IPython is an ingenious combination of a bash-like terminal with a python shell. It can be used for both bash related affairs such as copying files around creating directories, and for actual python programming. In fact, the two can be combined to create a truly powerfull shell.
Alternatively, Jupyter provide an attractive graphical interface for performing data analysis. Or for demonstrating pylada, as in this notebook.
Pylada puts these tools to good use by providing a command-line approach to manipulate job-folders (see the relevant notebook for more information), launch actual calculations, and collect the result. When used in conjunction with python plotting libraries, e.g. matplotlib, it can provide rapid turnaround from conceptualization to result analysis.
Assuming that pylada is installed, the IPython module can be loaded in ipython/Jupyter with:
In [1]:
%load_ext pylada
Pylada's IPython interface revolves around job-folders. In order to explore its features, we first need to create job-folders, preferably some which do not involve heavy calculations. The following creates a dummy.py file in the current directory. It contains a dummy functional that does very little work.
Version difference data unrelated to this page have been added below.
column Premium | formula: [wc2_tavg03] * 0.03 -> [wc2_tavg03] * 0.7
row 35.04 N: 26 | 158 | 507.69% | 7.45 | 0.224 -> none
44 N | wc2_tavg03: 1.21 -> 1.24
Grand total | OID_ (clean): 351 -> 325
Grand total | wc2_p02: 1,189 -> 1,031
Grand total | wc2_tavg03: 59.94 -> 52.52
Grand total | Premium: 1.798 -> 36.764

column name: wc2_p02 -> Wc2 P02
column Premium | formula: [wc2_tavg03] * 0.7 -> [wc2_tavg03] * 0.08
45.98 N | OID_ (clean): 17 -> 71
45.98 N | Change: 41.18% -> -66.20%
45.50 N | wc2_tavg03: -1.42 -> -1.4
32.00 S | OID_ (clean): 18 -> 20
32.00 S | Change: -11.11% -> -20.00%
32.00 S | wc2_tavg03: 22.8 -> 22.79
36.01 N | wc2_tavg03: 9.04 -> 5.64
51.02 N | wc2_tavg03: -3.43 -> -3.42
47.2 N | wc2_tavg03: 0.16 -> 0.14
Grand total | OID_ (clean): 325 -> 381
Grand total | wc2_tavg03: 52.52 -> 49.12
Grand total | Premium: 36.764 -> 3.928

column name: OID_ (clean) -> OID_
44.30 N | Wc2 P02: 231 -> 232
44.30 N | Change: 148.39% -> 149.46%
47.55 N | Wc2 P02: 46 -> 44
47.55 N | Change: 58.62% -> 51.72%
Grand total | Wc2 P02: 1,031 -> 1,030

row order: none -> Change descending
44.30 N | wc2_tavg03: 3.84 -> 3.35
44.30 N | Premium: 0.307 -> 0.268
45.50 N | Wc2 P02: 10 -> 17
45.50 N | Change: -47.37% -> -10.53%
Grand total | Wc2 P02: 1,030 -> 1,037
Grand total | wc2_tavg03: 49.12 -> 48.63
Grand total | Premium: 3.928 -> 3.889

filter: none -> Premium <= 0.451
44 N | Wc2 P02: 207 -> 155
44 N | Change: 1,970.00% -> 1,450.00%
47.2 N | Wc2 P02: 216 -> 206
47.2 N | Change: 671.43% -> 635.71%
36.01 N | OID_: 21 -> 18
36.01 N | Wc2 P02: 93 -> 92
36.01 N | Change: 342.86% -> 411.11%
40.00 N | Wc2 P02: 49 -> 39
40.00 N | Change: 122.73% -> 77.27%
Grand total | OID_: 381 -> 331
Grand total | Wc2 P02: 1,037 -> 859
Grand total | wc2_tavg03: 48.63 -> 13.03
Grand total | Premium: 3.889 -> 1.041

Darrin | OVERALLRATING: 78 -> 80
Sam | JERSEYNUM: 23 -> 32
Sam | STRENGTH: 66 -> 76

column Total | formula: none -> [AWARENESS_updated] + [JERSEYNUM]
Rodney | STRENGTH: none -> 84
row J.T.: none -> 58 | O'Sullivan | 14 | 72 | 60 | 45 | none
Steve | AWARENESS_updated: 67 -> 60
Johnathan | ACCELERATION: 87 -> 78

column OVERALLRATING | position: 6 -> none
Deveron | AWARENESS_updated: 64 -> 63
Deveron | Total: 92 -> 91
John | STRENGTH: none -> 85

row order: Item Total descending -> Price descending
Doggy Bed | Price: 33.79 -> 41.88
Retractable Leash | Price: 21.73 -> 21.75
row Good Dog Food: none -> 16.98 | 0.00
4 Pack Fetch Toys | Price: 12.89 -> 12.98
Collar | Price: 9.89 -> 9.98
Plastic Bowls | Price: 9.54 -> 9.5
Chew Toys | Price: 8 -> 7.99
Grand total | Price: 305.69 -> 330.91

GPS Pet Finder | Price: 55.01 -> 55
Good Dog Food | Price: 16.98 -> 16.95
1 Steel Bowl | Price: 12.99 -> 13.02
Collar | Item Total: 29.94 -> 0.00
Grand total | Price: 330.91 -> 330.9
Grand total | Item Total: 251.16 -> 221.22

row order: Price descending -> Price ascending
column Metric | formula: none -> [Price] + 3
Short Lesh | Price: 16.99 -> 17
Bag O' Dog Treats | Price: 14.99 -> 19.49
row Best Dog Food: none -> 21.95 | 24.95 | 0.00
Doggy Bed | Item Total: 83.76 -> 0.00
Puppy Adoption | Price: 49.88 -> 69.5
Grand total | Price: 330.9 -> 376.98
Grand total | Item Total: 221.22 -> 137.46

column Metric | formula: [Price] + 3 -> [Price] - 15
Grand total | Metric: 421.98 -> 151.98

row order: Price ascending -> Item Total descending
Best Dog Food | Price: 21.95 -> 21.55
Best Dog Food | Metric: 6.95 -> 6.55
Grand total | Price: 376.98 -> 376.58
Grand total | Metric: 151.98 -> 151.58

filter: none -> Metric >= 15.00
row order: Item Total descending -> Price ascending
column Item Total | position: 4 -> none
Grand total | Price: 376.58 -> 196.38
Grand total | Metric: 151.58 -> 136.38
In actual runs, everything dummy should be replaced with wrappers to VASP, or Quantum Espresso.
In [2]:
%%writefile dummy.py
def functional(structure, outdir=None, value=False, **kwargs):
""" A dummy functional """
from copy import deepcopy
from pickle import dump
from random import random
from py.path import local
structure = deepcopy(structure)
structure.value = value
outdir = local(outdir)
outdir.ensure(dir=True)
dump((random(), structure, value, functional), outdir.join('OUTCAR').open('wb'))
return Extract(outdir)
def Extract(outdir=None):
""" An extraction function for a dummy functional """
from os import getcwd
from collections import namedtuple
from pickle import load
from py.path import local
if outdir == None:
outdir = local()()
Extract = namedtuple('Extract', ['success', 'directory',
'structure', 'energy', 'value', 'functional'])
outdir = local(outdir)
if not outdir.check():
return Extract(False, str(outdir), None, None, None, None)
if not outdir.join('OUTCAR').check(file=True):
return Extract(False, str(outdir), None, None, None, None)
with outdir.join('OUTCAR').open('rb') as file:
structure, energy, value, functional = load(file)
return Extract(True, outdir, energy, structure, value, functional)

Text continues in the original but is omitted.